→ **What to work on**
Copy out each line of the entries where the word "experimentos" is present.

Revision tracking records
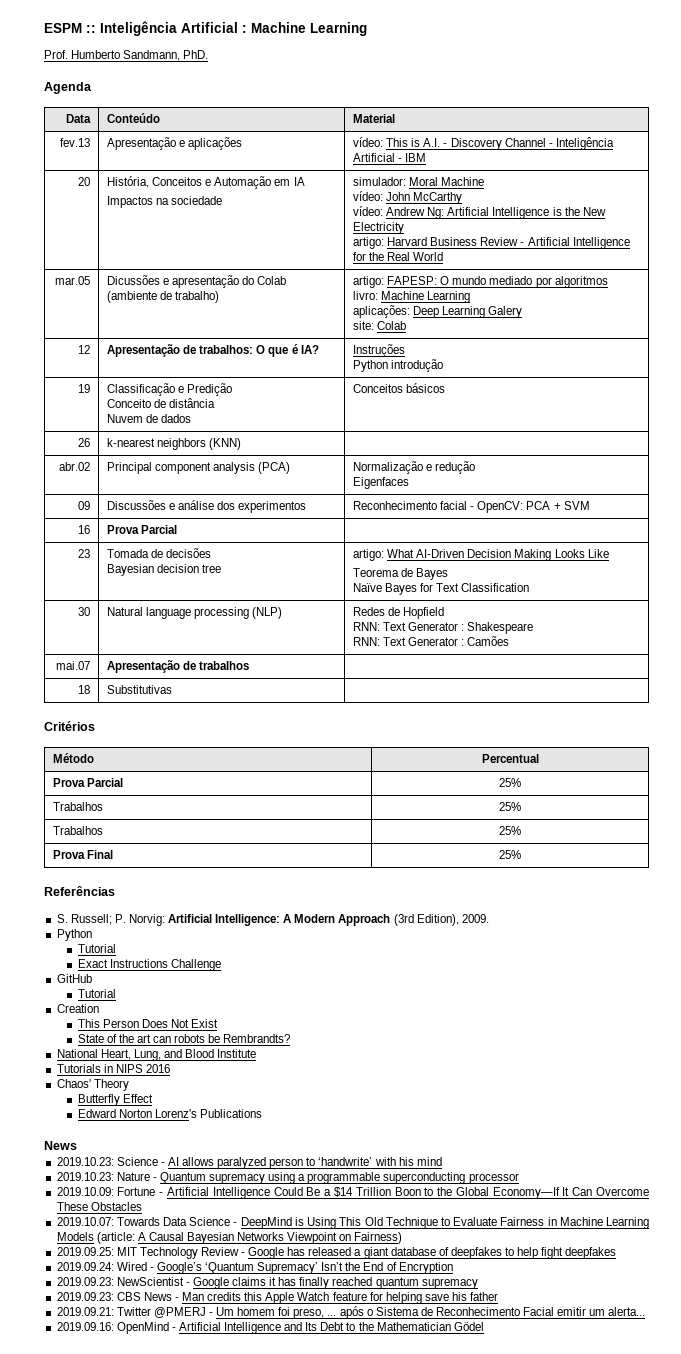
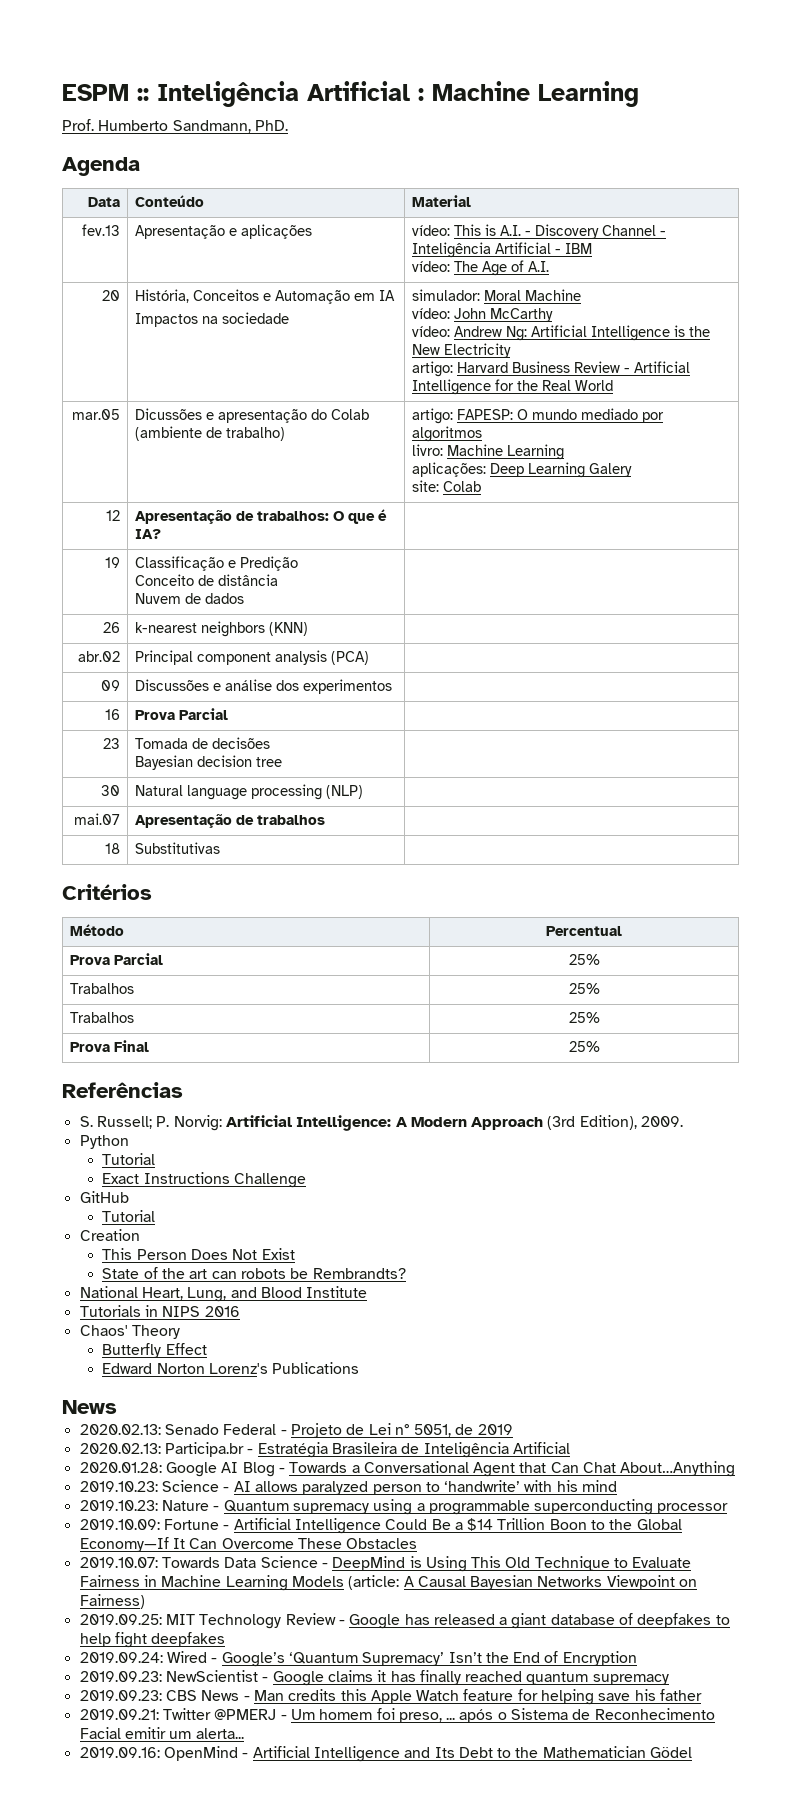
  fev.13 | Apresentação e aplicações | vídeo: This is A.I. - Discovery Channel - Inteligência Artificial - IBM
+ vídeo: The Age of A.I.
- 12 | Apresentação de trabalhos: O que é IA? | Instruções
- Python introdução
+ 12 | Apresentação de trabalhos: O que é IA? |
  19 | Classificação e Predição
  Conceito de distância
- Nuvem de dados | Conceitos básicos
+ Nuvem de dados |
- abr.02 | Principal component analysis (PCA) | Normalização e redução
- Eigenfaces
+ abr.02 | Principal component analysis (PCA) |
- 09 | Discussões e análise dos experimentos | Reconhecimento facial - OpenCV: PCA + SVM
+ 09 | Discussões e análise dos experimentos |
  23 | Tomada de decisões
- Bayesian decision tree | artigo: What AI-Driven Decision Making Looks Like
- Teorema de Bayes
- Naïve Bayes for Text Classification
+ Bayesian decision tree |
- 30 | Natural language processing (NLP) | Redes de Hopfield
- RNN: Text Generator : Shakespeare
- RNN: Text Generator : Camões
+ 30 | Natural language processing (NLP) |
+ 2020.02.13: Senado Federal - Projeto de Lei n° 5051, de 2019
+ 2020.02.13: Participa.br - Estratégia Brasileira de Inteligência Artificial
+ 2020.01.28: Google AI Blog - Towards a Conversational Agent that Can Chat About…Anything

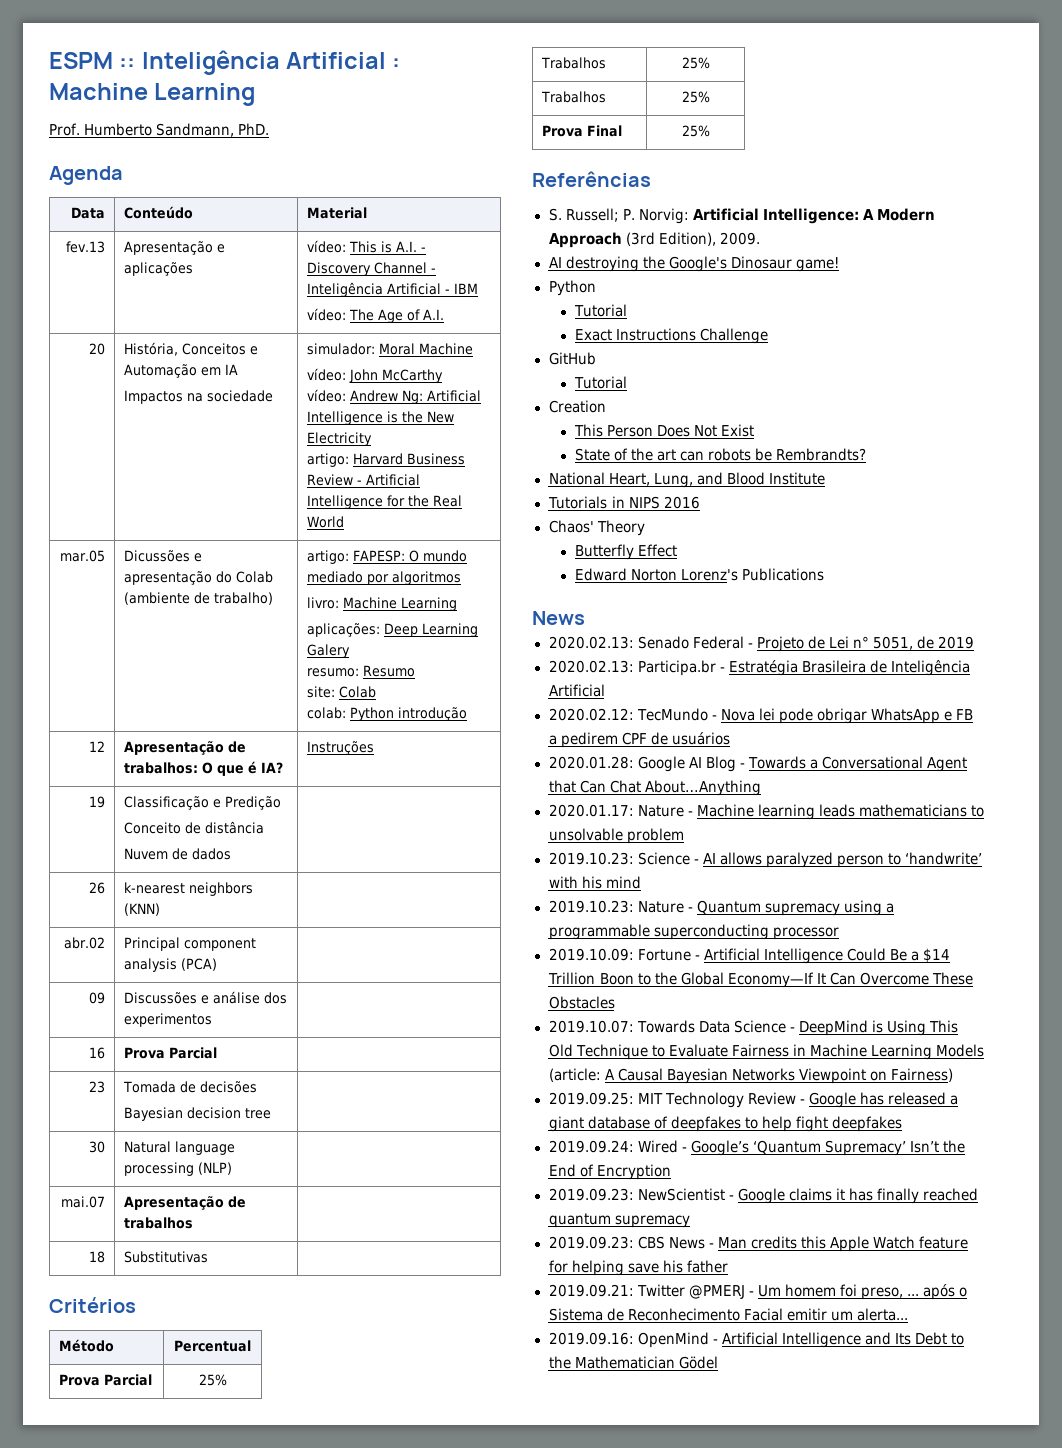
  mar.05 | Dicussões e apresentação do Colab (ambiente de trabalho) | artigo: FAPESP: O mundo mediado por algoritmos
  livro: Machine Learning
  aplicações: Deep Learning Galery
+ resumo: Resumo
  site: Colab
+ colab: Python introdução
- 12 | Apresentação de trabalhos: O que é IA? |
+ 12 | Apresentação de trabalhos: O que é IA? | Instruções
+ AI destroying the Google's Dinosaur game!
+ 2020.02.12: TecMundo - Nova lei pode obrigar WhatsApp e FB a pedirem CPF de usuários
+ 2020.01.17: Nature - Machine learning leads mathematicians to unsolvable problem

→ **Response to this exercise**
- 09 | Discussões e análise dos experimentos | Reconhecimento facial - OpenCV: PCA + SVM
+ 09 | Discussões e análise dos experimentos |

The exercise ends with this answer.